The new interpretive letter released reads in part as follows:
“Stablecoin issuers may desire to place assets in a reserve account with a national bank to provide assurance that the issuer has sufficient assets backing the stablecoin in situations where there is a hosted wallet. For the reasons discussed below, we conclude that a national bank may hold such stablecoin “reserves” as a service to bank customers.”
The letter further stated that “we are not presently addressing the authority to support stablecoin transactions involving un-hosted wallets. In addition, this letter only addresses the use of stablecoin backed on a 1:1 basis by a single fiat currency where the bank verifies at least daily that reserve account balances are always equal to or greater than the number of the issuer’s outstanding stablecoins.”
The letter states that any bank interested to get involved must be in line with anti-money laundering and Know-Your-Customer regulations, coupled with the laws of federal securities.
About the risk factors and other necessary things to consider by banks, the letter reads, “A bank should consider all relevant risk factors, including liquidity risk and compliance risk, before entering any agreement or relationship with a stablecoin issuer.”
The most popular example of stablecoin pegged to the US dollar is Tether (USDT).
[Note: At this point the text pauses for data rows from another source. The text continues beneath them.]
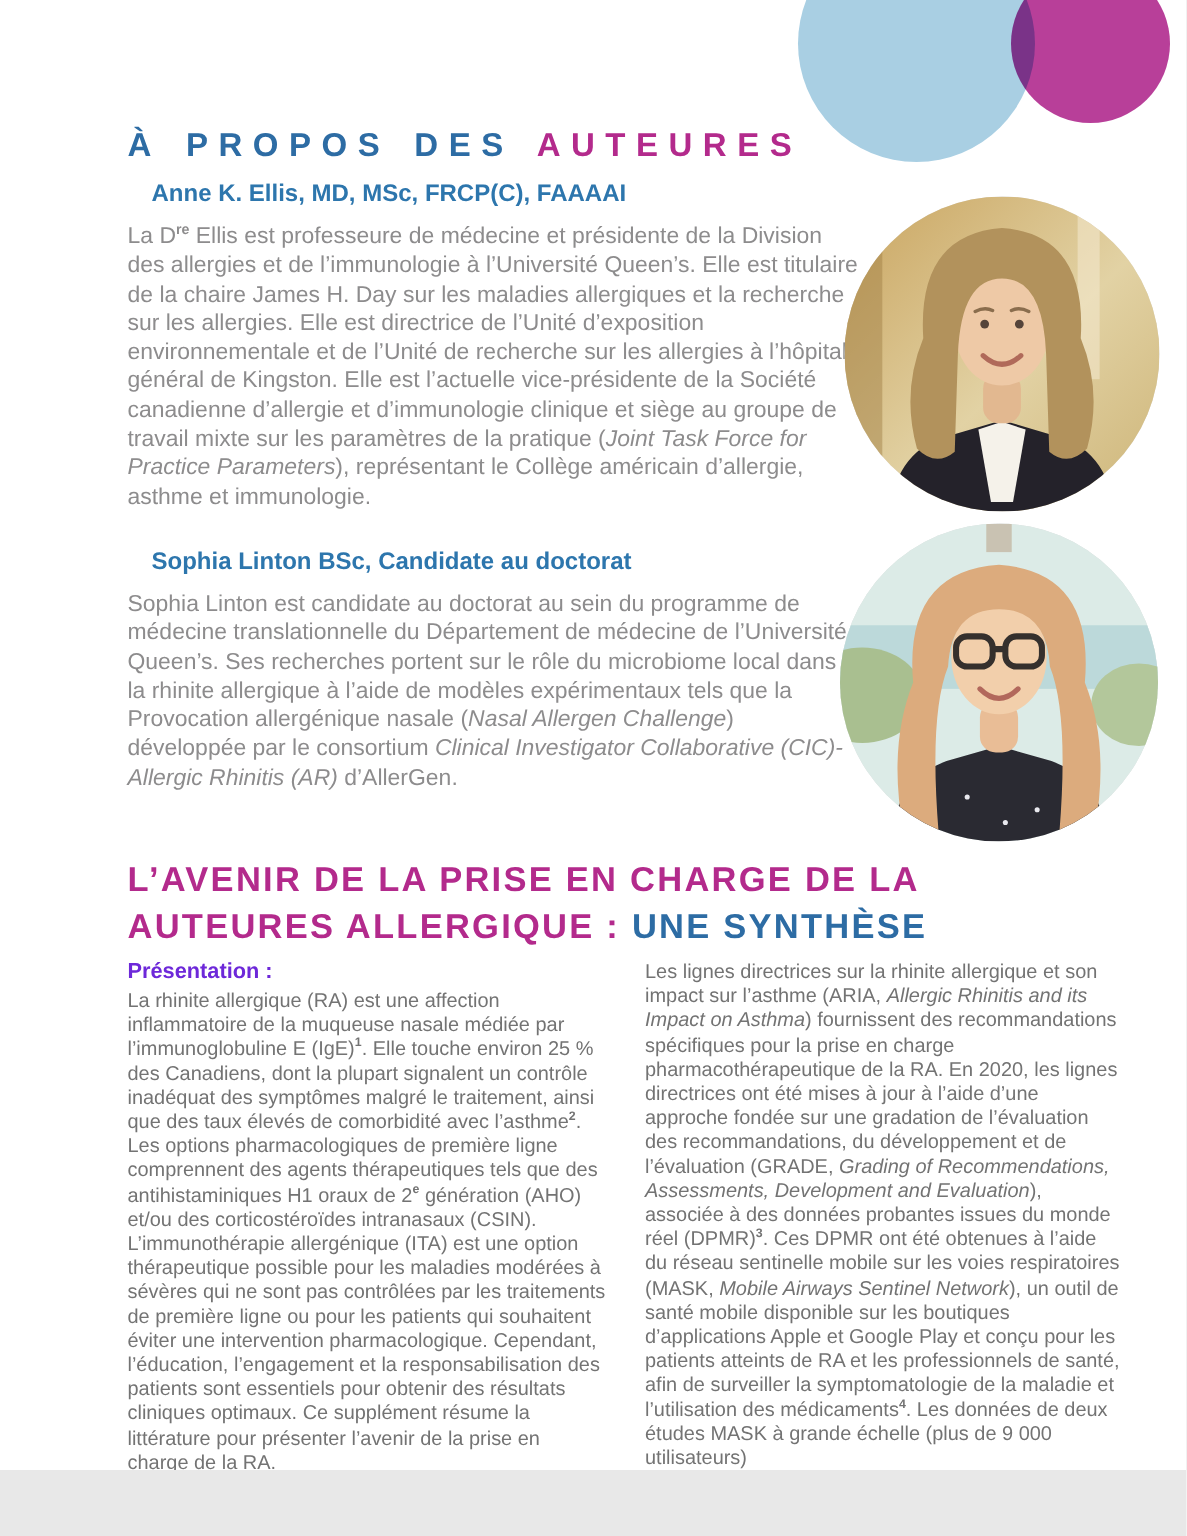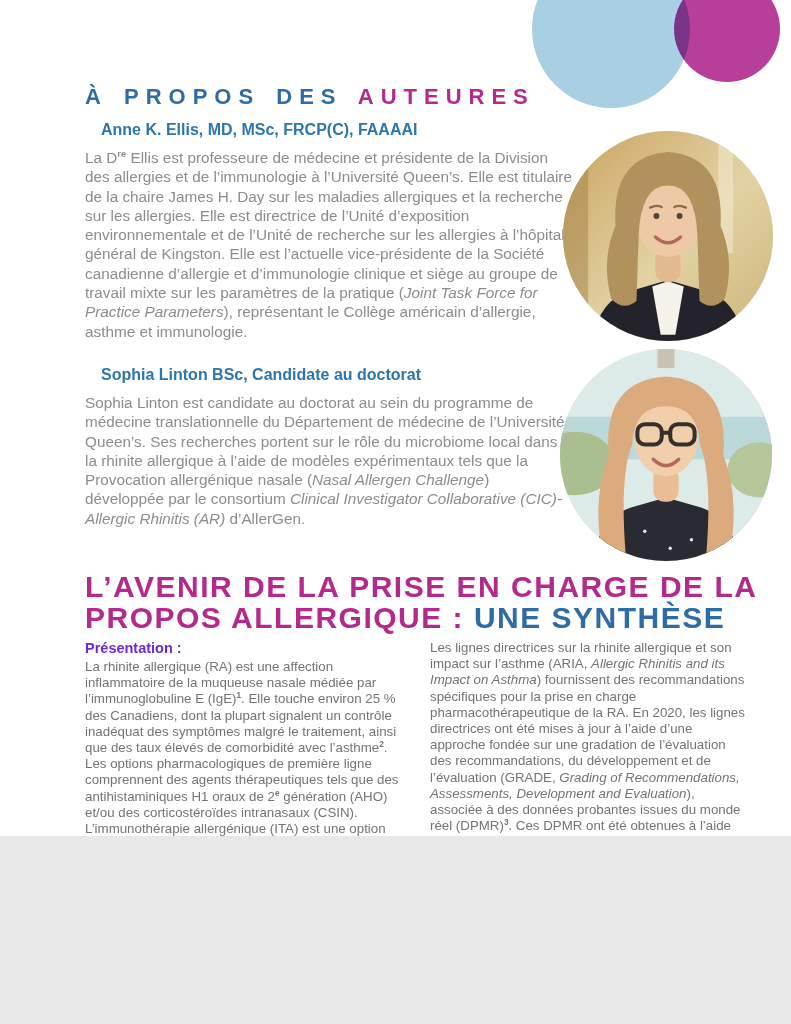--- a/index.html
+++ b/index.html
@@ -1,18 +1,18 @@
 <!DOCTYPE html>
 <html lang="fr"><head>
 <meta charset="utf-8">
 <style>
   html,body { margin:0; padding:0; background:#e8e8e8; }
   .page {
     position: relative;
-    width: 791px; height: 836px;
+    width: 791px; height: 980px;
     margin: 0 auto;
     background: #ffffff;
     overflow: hidden;
     font-family: "Liberation Sans", sans-serif;
   }
   
   .circle-blue {
     position:absolute; left:532px; top:-50px;
     width:158px; height:158px; border-radius:50%;
     background:#a9cfe3;
@@ -48,21 +48,21 @@
   .photo {
     position:absolute; border-radius:50%; overflow:hidden;
     background:#ddd;
   }
   .photo-1 { left:563px; top:131px; width:210px; height:210px; }
   .photo-2 { left:560px; top:349px; width:212px; height:212px; }
   .photo svg { display:block; width:100%; height:100%; }
 
   .feature-title {
     position:absolute; left:85px; top:571px;
-    margin:0; font-size:30px; font-weight:bold;
+    margin:0; font-size:23px; font-weight:bold;
     line-height:31px; letter-spacing:1.5px; white-space:nowrap;
   }
   .columns {
     position:absolute; left:85px; top:640px; width:664px;
     display:flex; gap:26px;
   }
   .col { flex:1; min-width:0; }
   .col-heading {
     margin:0 0 3px 0;
     font-size:14.5px; font-weight:bold; color:#6d28d9;
@@ -140,21 +140,21 @@
       <path d="M20 97 Q15 70 23 50 Q20 15 50 13 Q80 15 77 50 Q85 70 80 97 L69 97 Q72 60 66 45 Q65 27 50 27 Q35 27 34 45 Q28 60 31 97 Z" fill="#dcab7d"></path>
       <g stroke="#35302d" stroke-width="1.9" fill="none">
         <rect x="36.5" y="35.5" width="11.5" height="9.5" rx="3.5"></rect>
         <rect x="52" y="35.5" width="11.5" height="9.5" rx="3.5"></rect>
         <path d="M48 39.5 L52 39.5"></path>
       </g>
       <path d="M44 52 Q50 58 56 52" stroke="#b2685c" stroke-width="1.6" fill="none" stroke-linecap="round"></path>
     </svg>
   </div>
 
-  <h1 class="feature-title"><span class="magenta-txt">L’AVENIR DE LA PRISE EN CHARGE DE LA</span><br><span class="magenta-txt">PROPOS ALLERGIQUE : </span><span class="blue-txt">UNE SYNTHÈSE</span></h1>
+  <h1 class="feature-title"><span class="magenta-txt">L’AVENIR DE LA PRISE EN CHARGE DE LA</span><br><span class="magenta-txt">AUTEURES ALLERGIQUE : </span><span class="blue-txt">UNE SYNTHÈSE</span></h1>
 
   <div class="columns">
     <div class="col">
       <h3 class="col-heading">Présentation :</h3>
       <p class="col-body">La rhinite allergique (RA) est une affection inflammatoire de la muqueuse nasale médiée par l’immunoglobuline E (IgE)<sup>1</sup>. Elle touche environ 25 % des Canadiens, dont la plupart signalent un contrôle inadéquat des symptômes malgré le traitement, ainsi que des taux élevés de comorbidité avec l’asthme<sup>2</sup>. Les options pharmacologiques de première ligne comprennent des agents thérapeutiques tels que des antihistaminiques H1 oraux de 2<sup>e</sup> génération (AHO) et/ou des corticostéroïdes intranasaux (CSIN). L’immunothérapie allergénique (ITA) est une option thérapeutique possible pour les maladies modérées à sévères qui ne sont pas contrôlées par les traitements de première ligne ou pour les patients qui souhaitent éviter une intervention pharmacologique. Cependant, l’éducation, l’engagement et la responsabilisation des patients sont essentiels pour obtenir des résultats cliniques optimaux. Ce supplément résume la littérature pour présenter l’avenir de la prise en charge de la RA.</p>
     </div>
     <div class="col">
       <p class="col-body">Les lignes directrices sur la rhinite allergique et son impact sur l’asthme (ARIA, <i>Allergic Rhinitis and its Impact on Asthma</i>) fournissent des recommandations spécifiques pour la prise en charge pharmacothérapeutique de la RA. En 2020, les lignes directrices ont été mises à jour à l’aide d’une approche fondée sur une gradation de l’évaluation des recommandations, du développement et de l’évaluation (GRADE, <i>Grading of Recommendations, Assessments, Development and Evaluation</i>), associée à des données probantes issues du monde réel (DPMR)<sup>3</sup>. Ces DPMR ont été obtenues à l’aide du réseau sentinelle mobile sur les voies respiratoires (MASK, <i>Mobile Airways Sentinel Network</i>), un outil de santé mobile disponible sur les boutiques d’applications Apple et Google Play et conçu pour les patients atteints de RA et les professionnels de santé, afin de surveiller la symptomatologie de la maladie et l’utilisation des médicaments<sup>4</sup>. Les données de deux études MASK à grande échelle (plus de 9 000 utilisateurs)</p>
     </div>
   </div>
According to CoinMarketCap, USDT is currently the third-largest cryptocurrency, with $15,205,943,008 market capitalization. Despite its foothold, Tether has constantly been alleged of using its reserves to cover losses at its sister exchange, Bitfinex.
However, since the former head of the legal department at Coinbase, Brian Brooks, became the acting head of the OCC in March 2020, the office has been actively responsible in expanding the role that cryptocurrency is capable of playing in the growth of US banks, which resulted in a decision that allows federal banks to custody digital assets back in July 2020.
Brian Brooks in a statement also revealed that federally chartered banks are currently engaging in activities related to stablecoins, which involve billions of dollars each day.
Adding that “This opinion provides greater regulatory certainty for banks within the federal banking system to provide those client services in a safe and sound manner.”